AVAILABLE DATA:
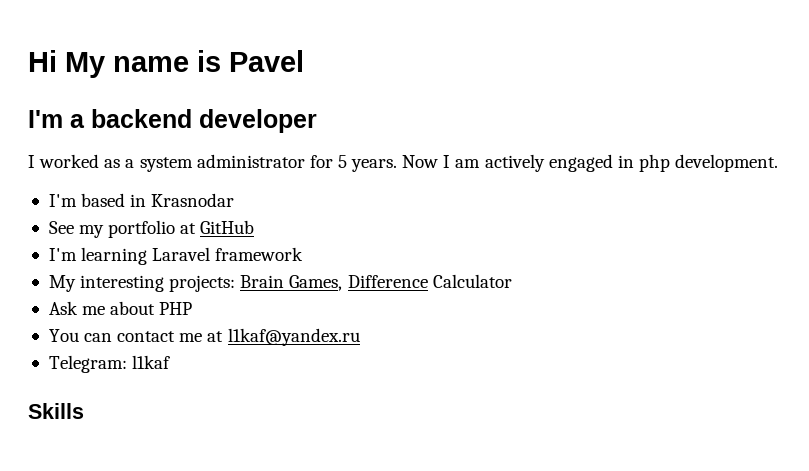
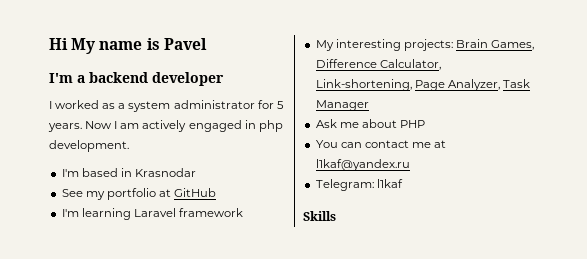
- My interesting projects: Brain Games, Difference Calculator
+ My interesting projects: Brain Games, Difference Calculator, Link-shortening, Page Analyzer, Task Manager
...
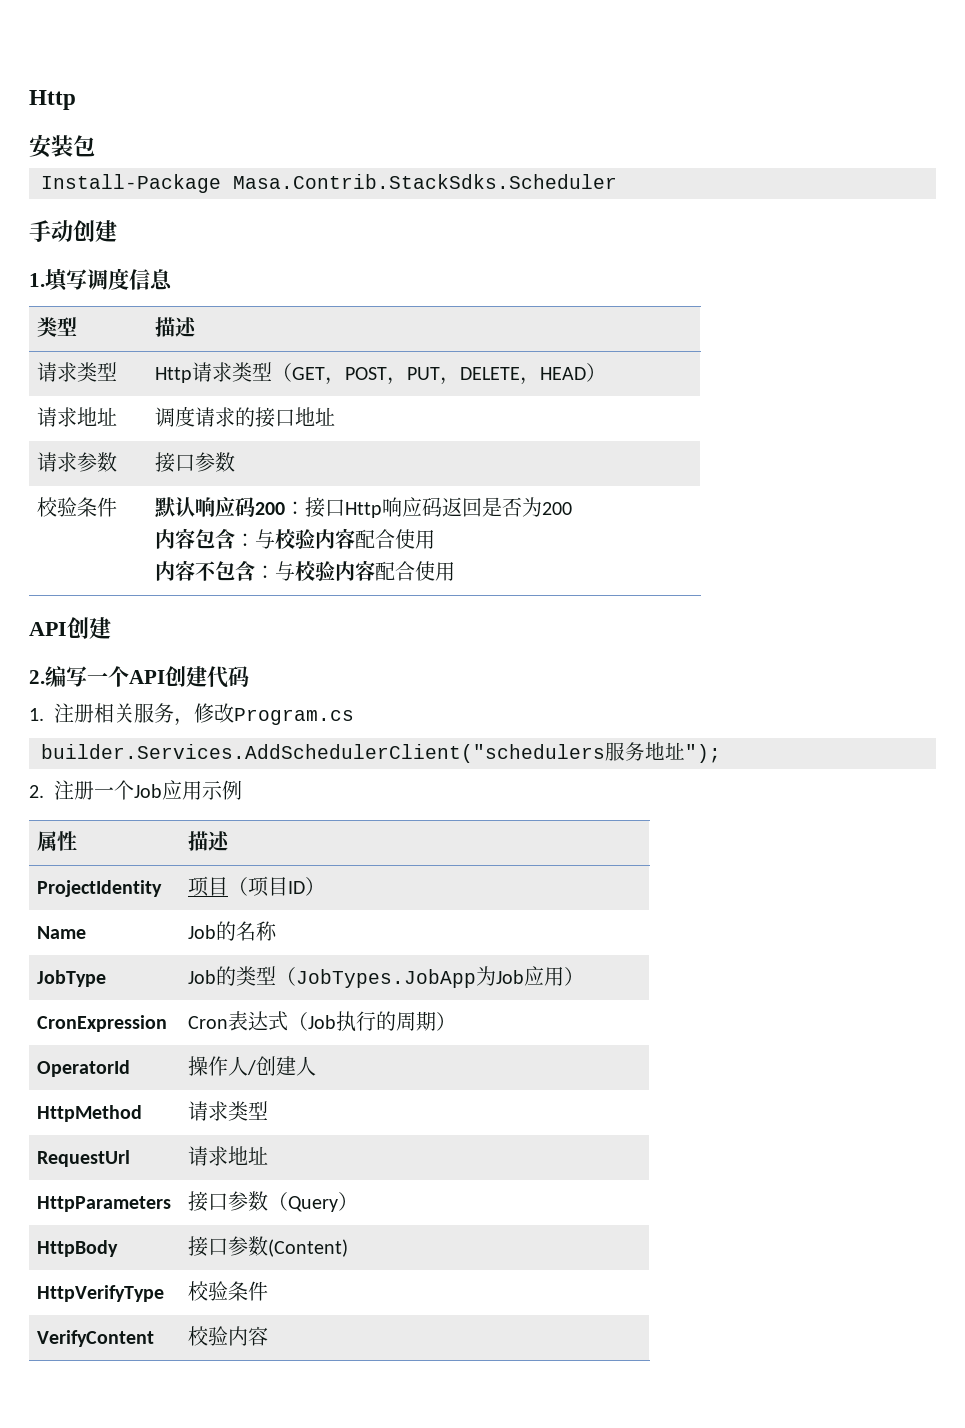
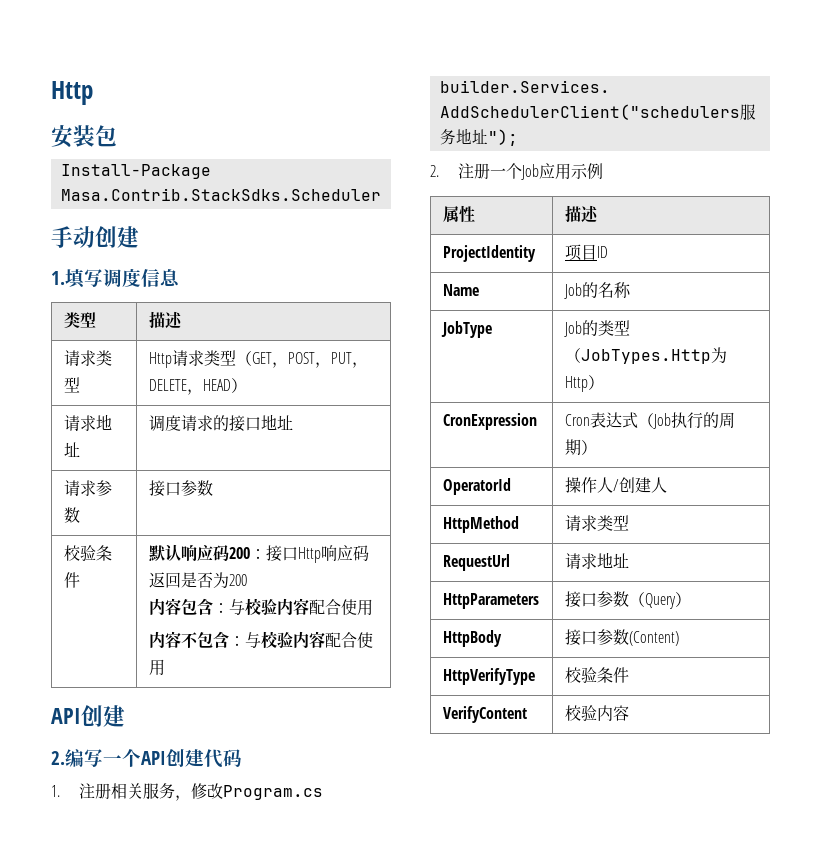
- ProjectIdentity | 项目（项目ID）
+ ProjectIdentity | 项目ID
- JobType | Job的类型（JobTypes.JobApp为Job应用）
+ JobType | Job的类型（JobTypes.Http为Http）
---
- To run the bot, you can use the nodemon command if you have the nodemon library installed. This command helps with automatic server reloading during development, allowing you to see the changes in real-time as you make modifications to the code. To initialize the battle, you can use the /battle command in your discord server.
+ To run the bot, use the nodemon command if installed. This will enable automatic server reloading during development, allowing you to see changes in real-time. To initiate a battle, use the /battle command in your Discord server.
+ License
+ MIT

TASK:
If a line of the data contains "Job的类型", copy it out.

ANSWER BOX:
- JobType | Job的类型（JobTypes.JobApp为Job应用）
+ JobType | Job的类型（JobTypes.Http为Http）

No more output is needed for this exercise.